= Liberal-Conservative Junta =

1972–1974 government of Nicaragua

The Liberal-Conservative Junta (Triunvirato de Gobierno) officially ruled Nicaragua between 1972 and 1974, though effective power was in the hands of strongman Anastasio Somoza.

==History==
Anastasio Somoza Debayle's term in office was due to end in May 1972 due to a law which disallowed immediate re-election. In 1971 Somoza signed the "Kupia-Kumi Pact" with Fernando Agüero's Social Conservative Party that allowed him to stand for reelection in 1974. Through this agreement, the conservative minority had their congressional quota increased to 40 percent. A constituent assembly was also established, and a triumvirate comprising one conservative (Agüero) and two nationalist liberals from Somoza's Nationalist Liberal Party designated to rule until the end of 1974, when new elections were to be held.
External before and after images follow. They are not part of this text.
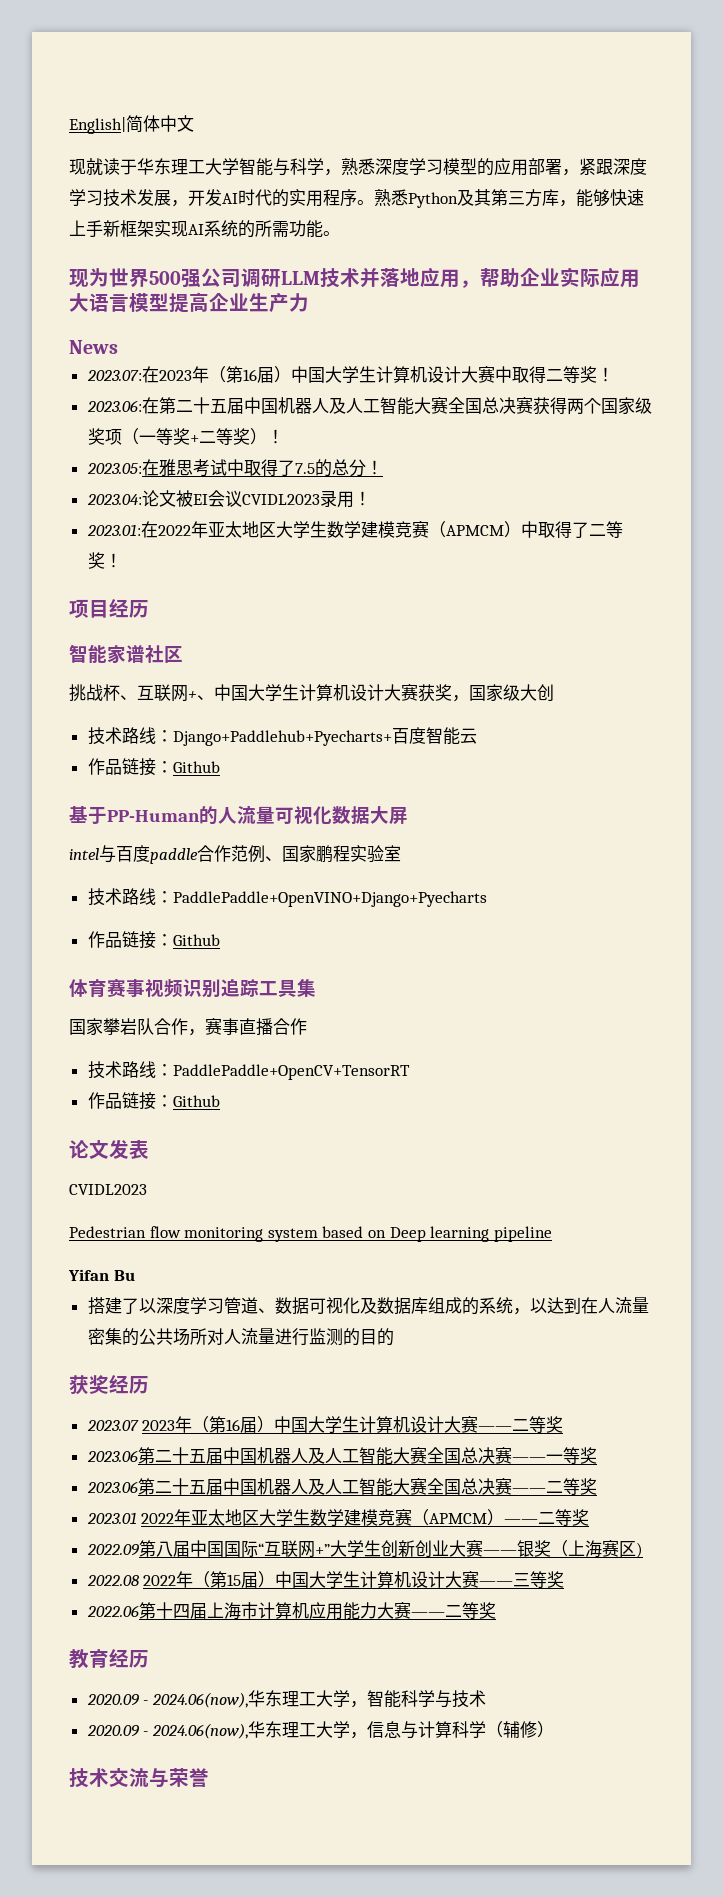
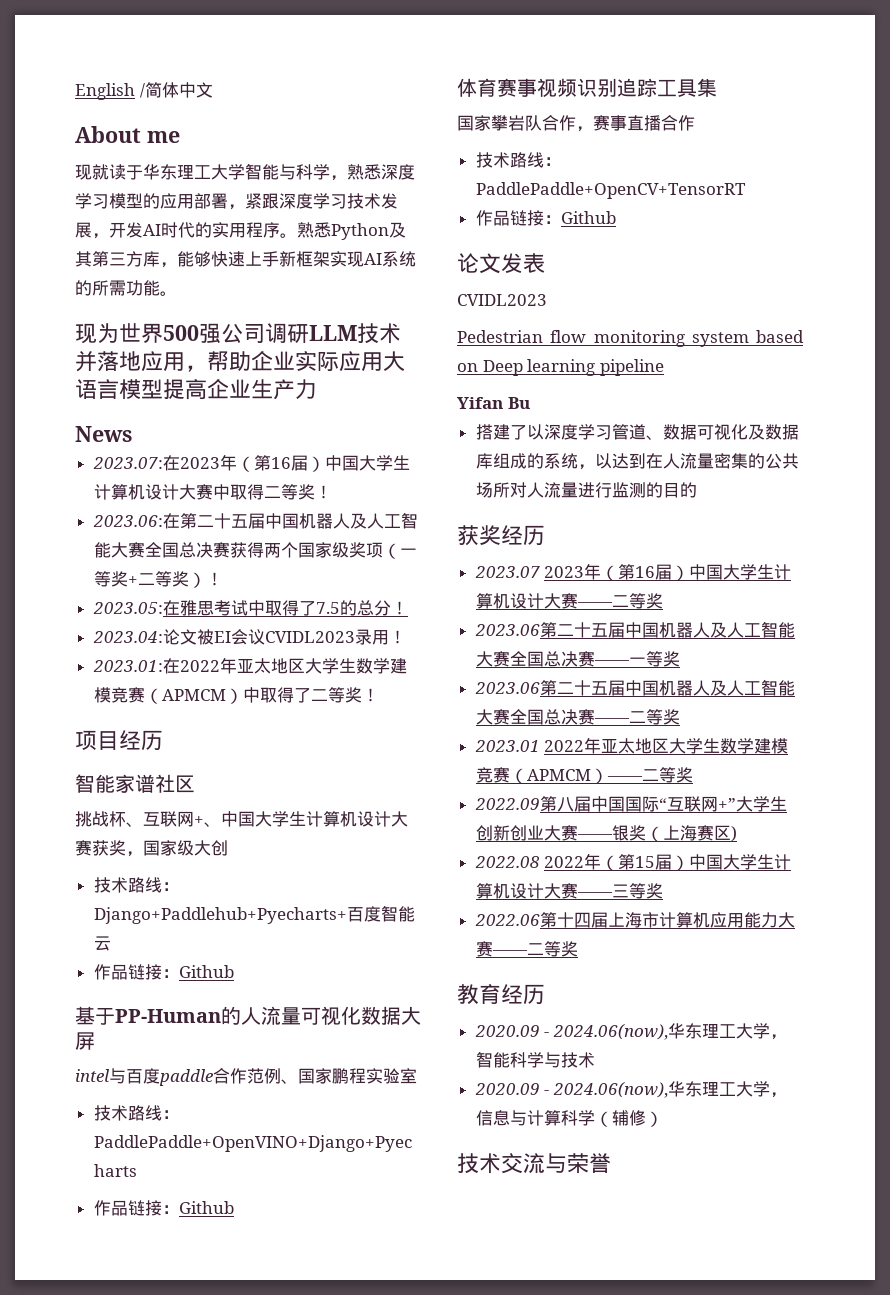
- English|简体中文
+ English /简体中文
+ About me

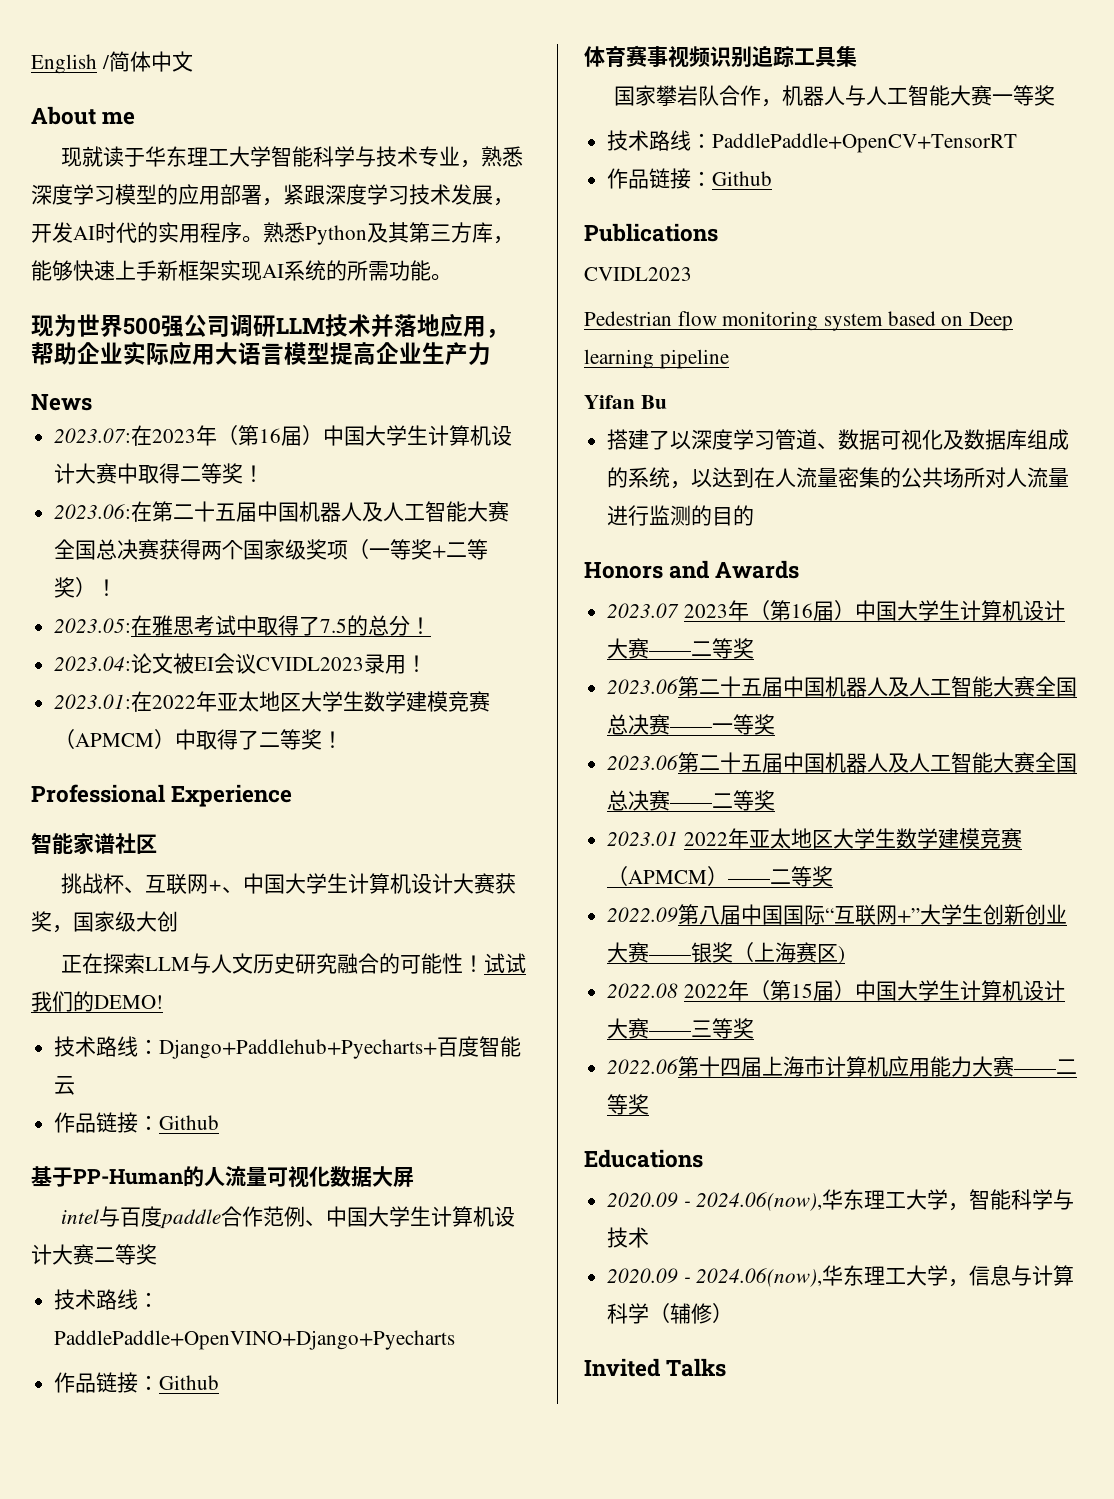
- 现就读于华东理工大学智能与科学，熟悉深度学习模型的应用部署，紧跟深度学习技术发展，开发AI时代的实用程序。
+ 现就读于华东理工大学智能科学与技术专业，熟悉深度学习模型的应用部署，紧跟深度学习技术发展，开发AI时代的实用程序。
- 项目经历
+ Professional Experience
+ 正在探索LLM与人文历史研究融合的可能性！试试我们的DEMO!
- intel与百度paddle合作范例、国家鹏程实验室
+ intel与百度paddle合作范例、中国大学生计算机设计大赛二等奖
- 国家攀岩队合作，赛事直播合作
+ 国家攀岩队合作，机器人与人工智能大赛一等奖
- 论文发表
+ Publications
- 获奖经历
+ Honors and Awards
- 教育经历
+ Educations
- 技术交流与荣誉
+ Invited Talks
Somoza would retain his post as the National Guard commander to ensure no loss of real power.

The members of the Liberal-Conservative Junta were General Roberto Martínez Lacayo and Alfonso Lovo Cordero (Nationalist Liberals) and Fernando Agüero (Conservative). In 1973, Agüero resigned and was replaced by another conservative, Edmundo Paguaga Irías.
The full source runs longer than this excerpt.